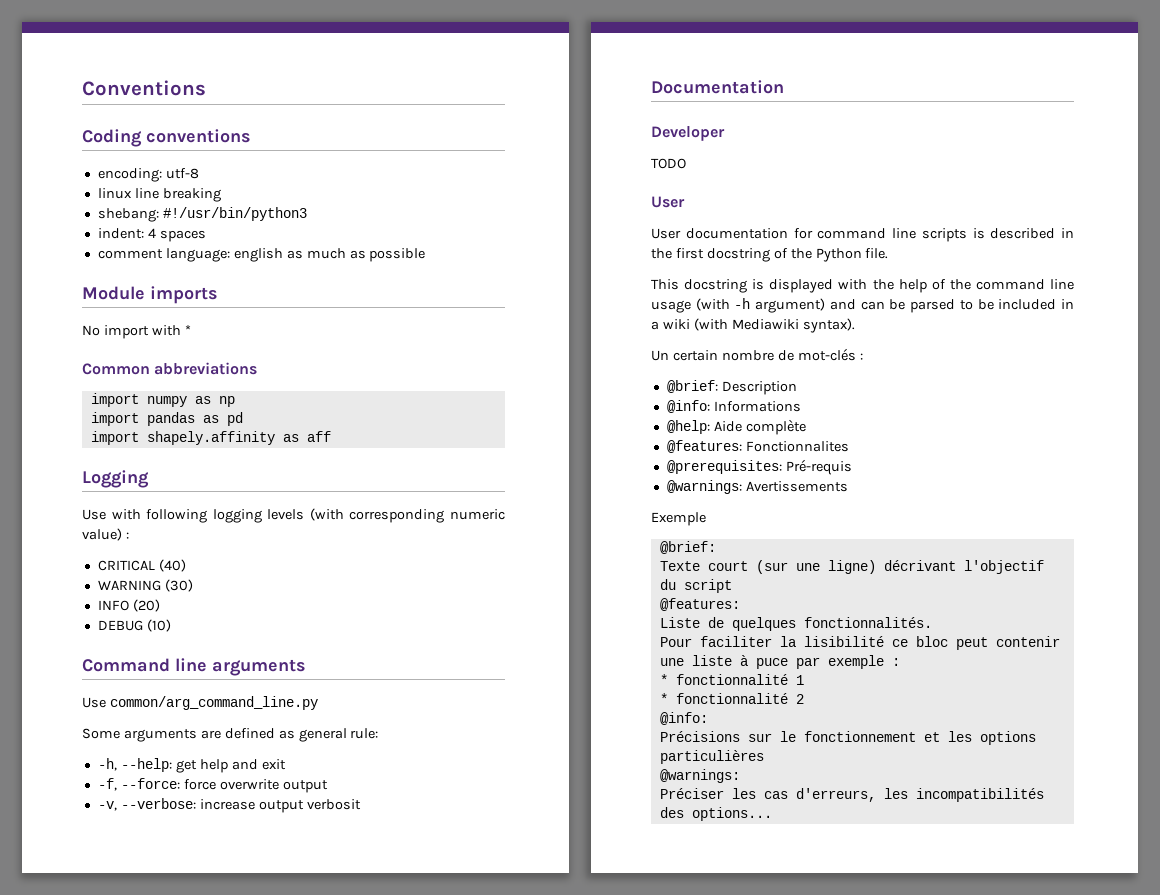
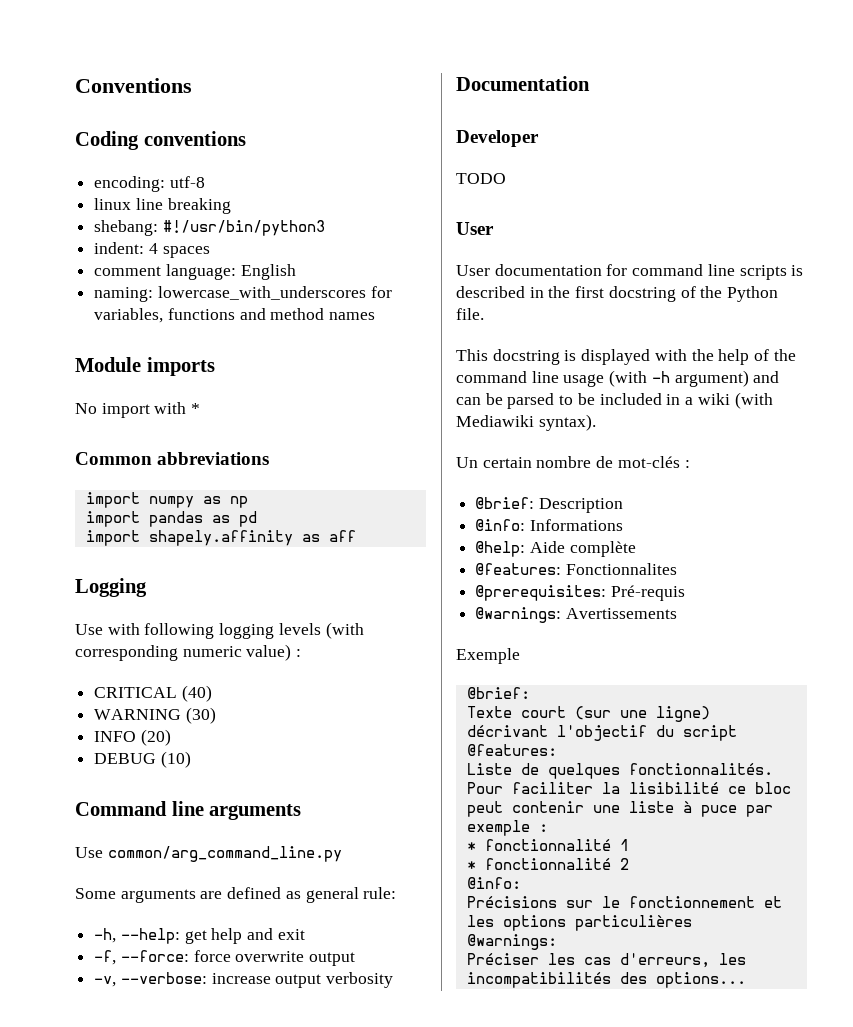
- comment language: english as much as possible
+ comment language: English
+ naming: lowercase_with_underscores for variables, functions and method names
- -v, --verbose: increase output verbosit
+ -v, --verbose: increase output verbosity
·····
How to complete this task:
Apart from the images, every line above is to be given again exactly.

Expected answer:
- comment language: english as much as possible
+ comment language: English
+ naming: lowercase_with_underscores for variables, functions and method names
- -v, --verbose: increase output verbosit
+ -v, --verbose: increase output verbosity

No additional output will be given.